2. What’s next. What’s the very next thing to do when I sit down again? Not the big picture. The specific next task.

“Wire up the logout button in the navbar to call /api/logout. Then test the full flow: signup, login, logout, login again. After that, start on the profile page.”

3. Decisions I made. Any choices I made that I might question later. Why I did something a specific way.

“Used JWT in httpOnly cookies instead of localStorage. Reason: more secure by default, and we don’t need to access the token from JavaScript. If I need to show user info in the UI, I’ll add a /api/me endpoint instead of decoding the token client-side.”

That’s it. Three paragraphs. Maybe five minutes of writing. It completely changes what happens when you open the project next time.

What Changes When You Do This

Instead of staring at code on Saturday morning, you open your notes. In 60 seconds you know exactly where you left off, what to do next, and why the code looks the way it does. You skip the 45-minute re-orientation phase and go straight to productive work.

The psychological difference is huge. When you sit down and immediately know what to do, starting feels easy. When you sit down and have to figure out what to do, starting feels hard. Most side projects die in that gap.

Keep a Running “State of the Project” Doc

Take this a step further. Keep a single document, a README, a Notion page, a text file in the repo, that tracks the overall state of the project.

It doesn’t need to be fancy.
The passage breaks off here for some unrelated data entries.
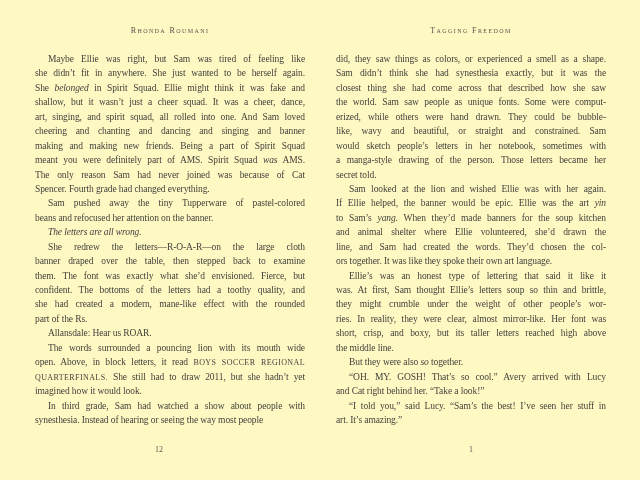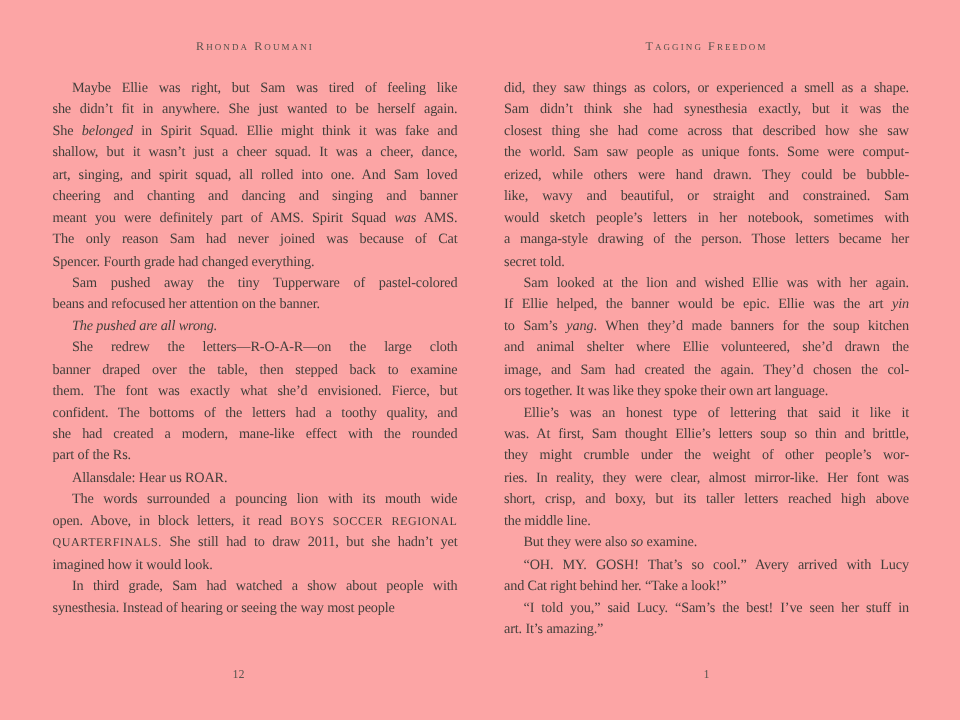--- a/index.html
+++ b/index.html
@@ -11,7 +11,7 @@
     position: relative;
     width: 640px;
     height: 480px;
-    background: #fca5a5;
+    background: #fef9c3;
     font-family: "Liberation Serif", serif;
     color: #423f3b;
     display: flex;

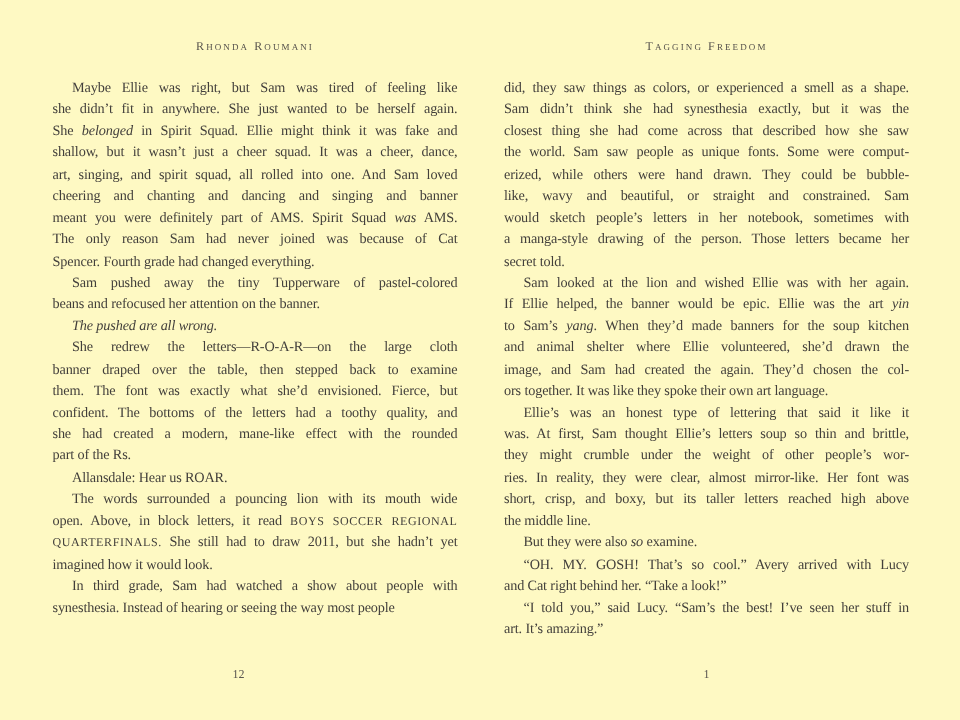--- a/index.html
+++ b/index.html
@@ -82,6 +82,7 @@
         <div class="line"><span>shallow, but it wasn’t just a cheer squad. It was a cheer, dance,</span></div>
         <div class="line"><span>art, singing, and spirit squad, all rolled into one. And Sam loved</span></div>
         <div class="line"><span>cheering and chanting and dancing and singing and banner</span></div>
+        <div class="line"><span>making and making new friends. Being a part of Spirit Squad</span></div>
         <div class="line"><span>meant you were definitely part of AMS. Spirit Squad </span><span class="i">was</span><span> AMS.</span></div>
         <div class="line"><span>The only reason Sam had never joined was because of Cat</span></div>
         <div class="line end"><span>Spencer. Fourth grade had changed everything.</span></div>

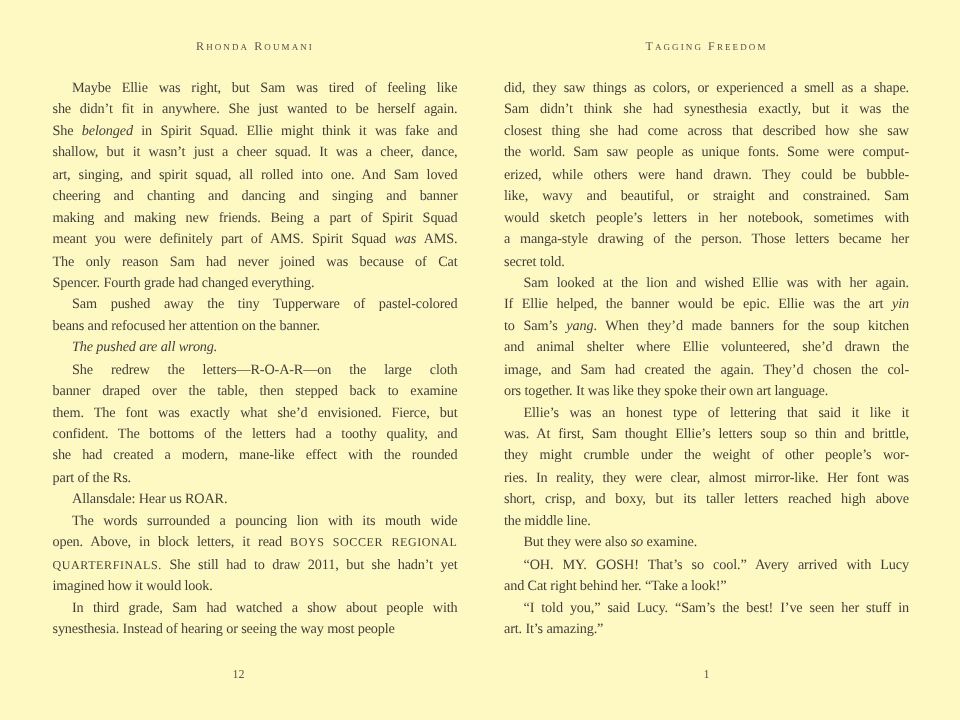--- a/index.html
+++ b/index.html
@@ -88,7 +88,7 @@
         <div class="line end"><span>Spencer. Fourth grade had changed everything.</span></div>
         <div class="line first"><span>Sam pushed away the tiny Tupperware of pastel-colored</span></div>
         <div class="line end"><span>beans and refocused her attention on the banner.</span></div>
-        <div class="line first end"><span class="i">The pushed are all wrong.</span></div>
+        <div class="line first end"><span class="i">The letters are all wrong.</span></div>
         <div class="line first"><span>She redrew the letters—R-O-A-R—on the large cloth</span></div>
         <div class="line"><span>banner draped over the table, then stepped back to examine</span></div>
         <div class="line"><span>them. The font was exactly what she’d envisioned. Fierce, but</span></div>

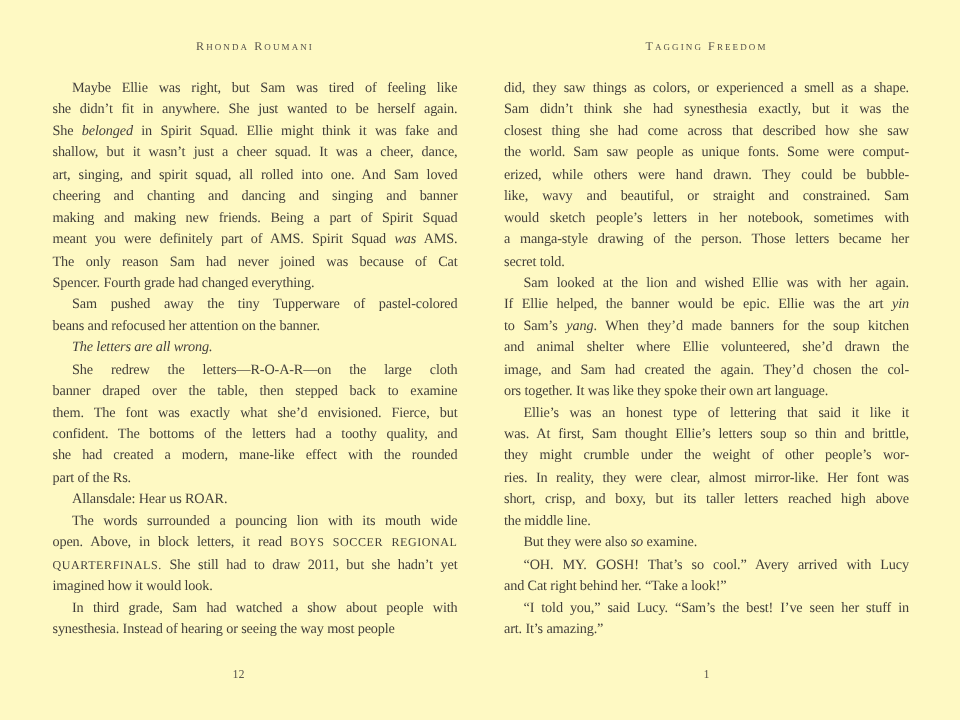--- a/index.html
+++ b/index.html
@@ -122,7 +122,7 @@
         <div class="line"><span>If Ellie helped, the banner would be epic. Ellie was the art </span><span class="i">yin</span></div>
         <div class="line"><span>to Sam’s </span><span class="i">yang</span><span>. When they’d made banners for the soup kitchen</span></div>
         <div class="line"><span>and animal shelter where Ellie volunteered, she’d drawn the</span></div>
-        <div class="line"><span>image, and Sam had created the again. They’d chosen the col-</span></div>
+        <div class="line"><span>line, and Sam had created the words. They’d chosen the col-</span></div>
         <div class="line end"><span>ors together. It was like they spoke their own art language.</span></div>
         <div class="line first"><span>Ellie’s was an honest type of lettering that said it like it</span></div>
         <div class="line"><span>was. At first, Sam thought Ellie’s letters soup so thin and brittle,</span></div>

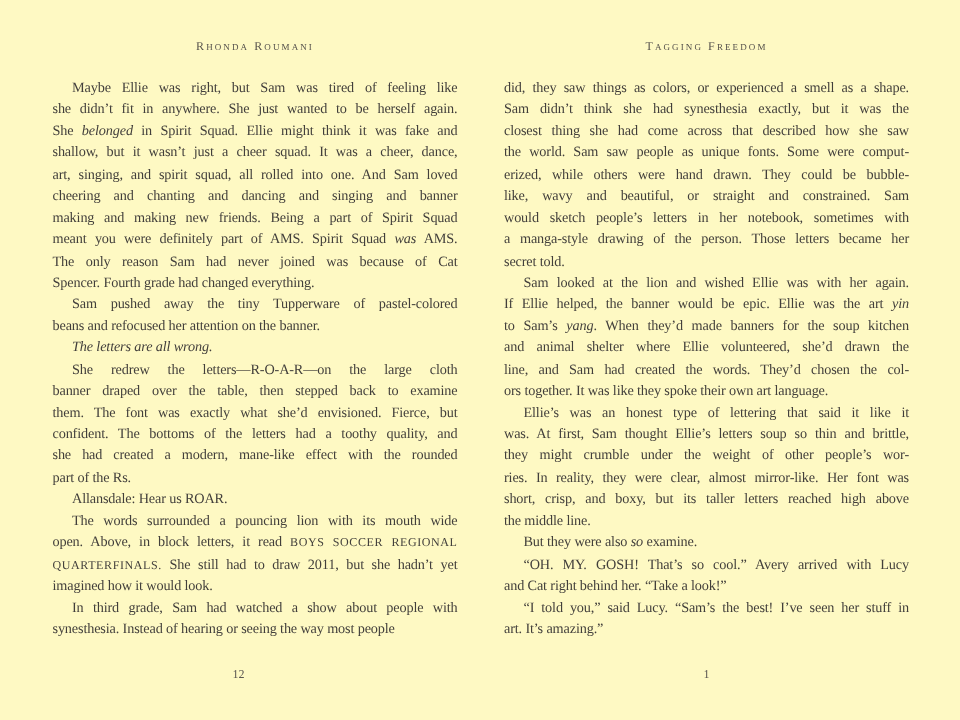--- a/index.html
+++ b/index.html
@@ -130,7 +130,7 @@
         <div class="line"><span>ries. In reality, they were clear, almost mirror-like. Her font was</span></div>
         <div class="line"><span>short, crisp, and boxy, but its taller letters reached high above</span></div>
         <div class="line end"><span>the middle line.</span></div>
-        <div class="line first end"><span>But they were also </span><span class="i">so</span><span> examine.</span></div>
+        <div class="line first end"><span>But they were also </span><span class="i">so</span><span> together.</span></div>
         <div class="line first"><span>“OH. MY. GOSH! That’s so cool.” Avery arrived with Lucy</span></div>
         <div class="line end"><span>and Cat right behind her. “Take a look!”</span></div>
         <div class="line first"><span>“I told you,” said Lucy. “Sam’s the best! I’ve seen her stuff in</span></div>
Mine looks like this:

## Project: Bookmarks Extension
## Last session: Nov 17

### Current state
- Chrome extension popup works, can save bookmarks
- Storage layer uses chrome.storage.sync
- Tagging UI exists but tags aren't persisted yet
- No search functionality yet

### Next session priorities
1. Persist tags to storage (should be ~30 min)
2. Basic search by tag name
3. If time: keyboard shortcut to open popup

### Open questions
- Should search be in the popup or a separate page?
- How to handle tag suggestions? Local frequency-based or something smarter?

### Done (v1 checklist)
- [x] Save bookmark with one click
- [x] Custom popup UI
- [ ] Tag bookmarks
- [ ] Search by tag
- [ ] Keyboard shortcut
- [ ] Export/import

This document takes two minutes to update. It gives future-you everything needed to sit down and start working immediately, even after a two-week gap.

The Real Killer: The Two-Week Gap

Weekend projects are fragile because life happens. One weekend you’re busy. The next you’re traveling. Suddenly it’s been two or three weeks since you touched the project.

Without notes, a two-week gap is usually fatal. The context is so far gone that resuming feels like starting over. With a state doc, a two-week gap is a minor inconvenience. You read your notes, re-orient in five minutes, and pick up where you left off.

The projects I’ve actually finished all have one thing in common: I kept notes. The ones I abandoned don’t. The correlation is near-perfect.

Start Today

If you have a side project that’s been gathering dust, try this before you give up on it. Open a new file. Write down what state it’s in, what’s next, and any decisions you remember making. It’ll take ten minutes.

Then, next time you sit down to work on it, see how different it feels to start with a clear picture instead of a blank stare.

Your side project doesn’t need more of your time. It needs more of your context. Write it down before you close the laptop.